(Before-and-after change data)
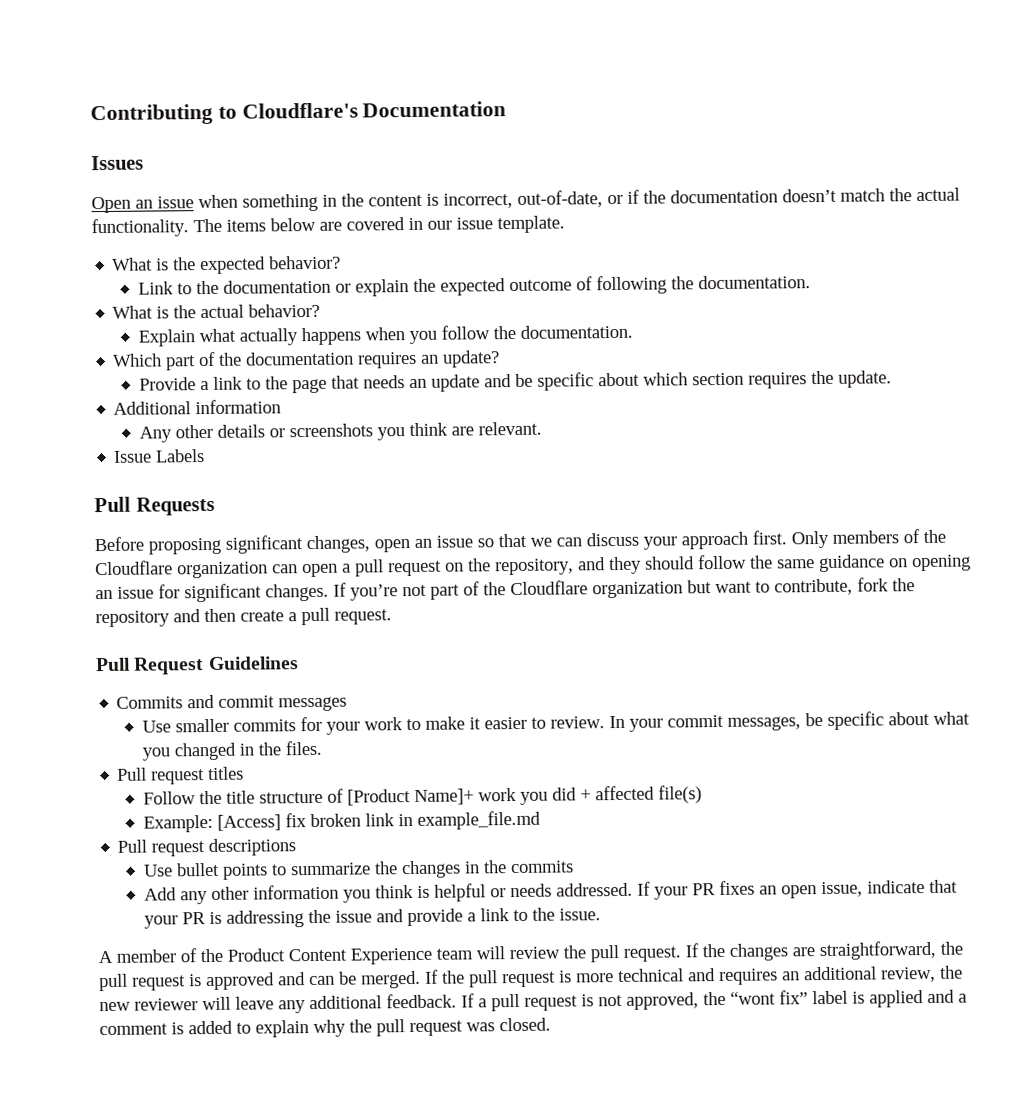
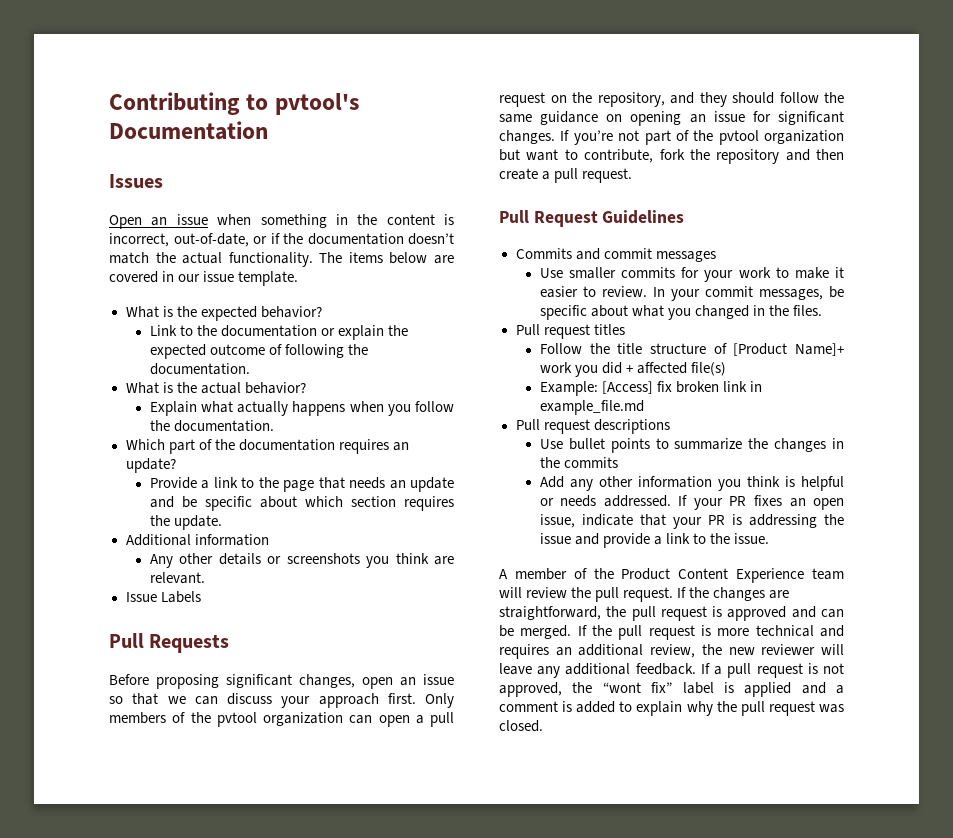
[241,102,358,119] Cloudflare's -> [274,93,359,115] pvtool's
[95,560,173,576] Cloudflare -> [216,712,257,727] pvtool
[510,580,588,596] Cloudflare -> [718,130,759,145] pvtool

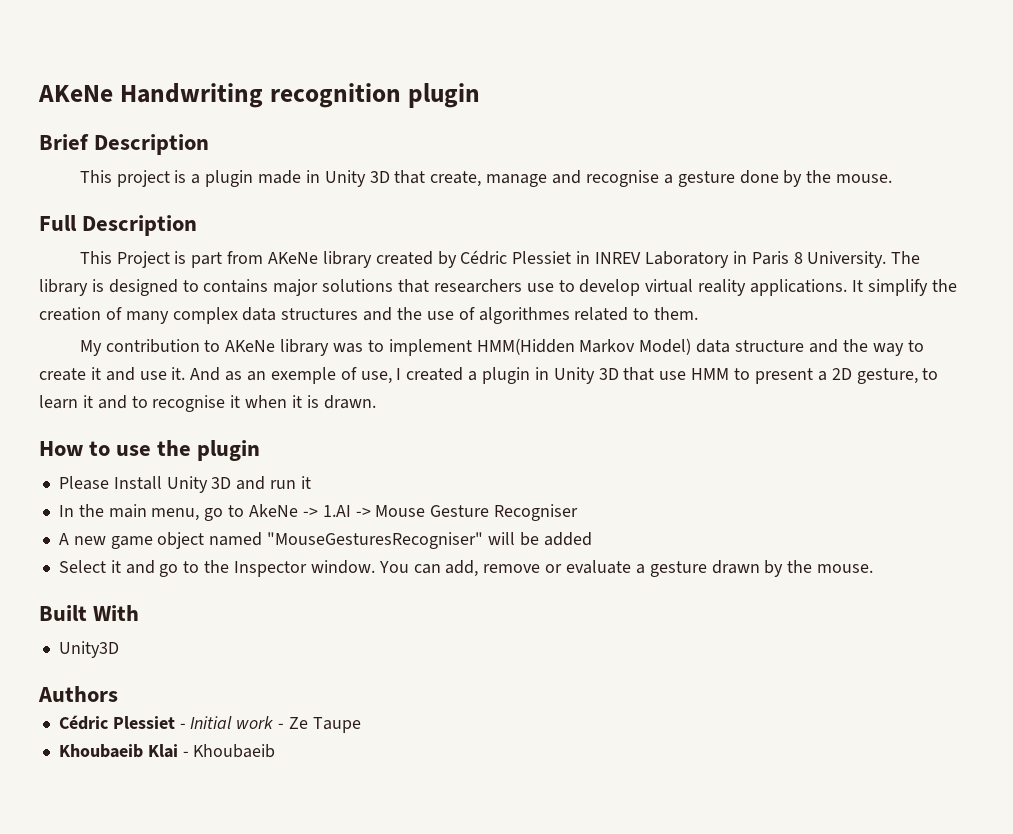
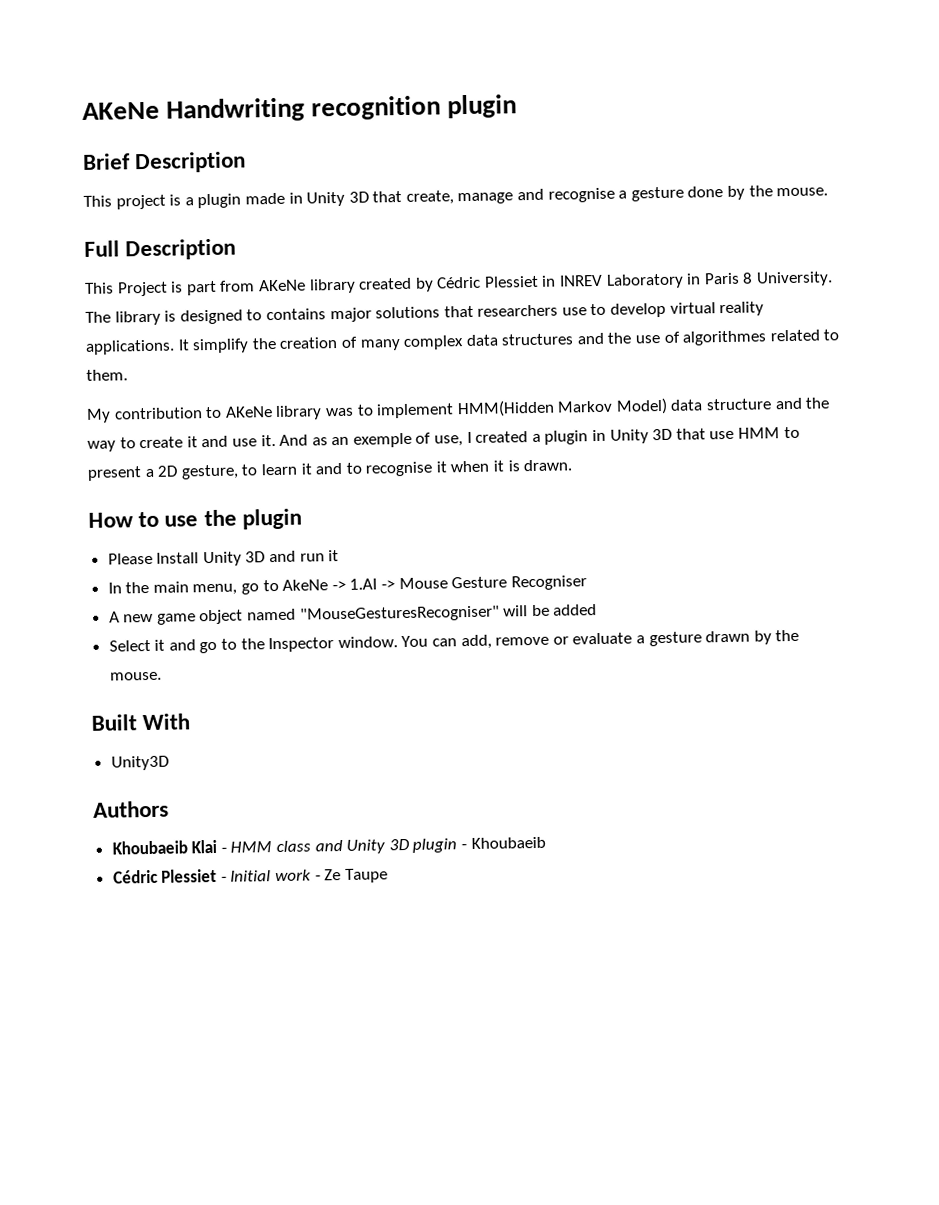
(118, 694) none -> [111,836,546,855] // Khoubaeib Klai - HMM class and Unity 3D plugin - Khoubaeib
[58,744,276,758] // Khoubaeib Klai - Khoubaeib -> (388, 875) none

EXERCISE REQUIREMENTS =
Among the entries above, which lines include "pvtool"? List them all.

EXERCISE RESULT =
[241,102,358,119] Cloudflare's -> [274,93,359,115] pvtool's
[95,560,173,576] Cloudflare -> [216,712,257,727] pvtool
[510,580,588,596] Cloudflare -> [718,130,759,145] pvtool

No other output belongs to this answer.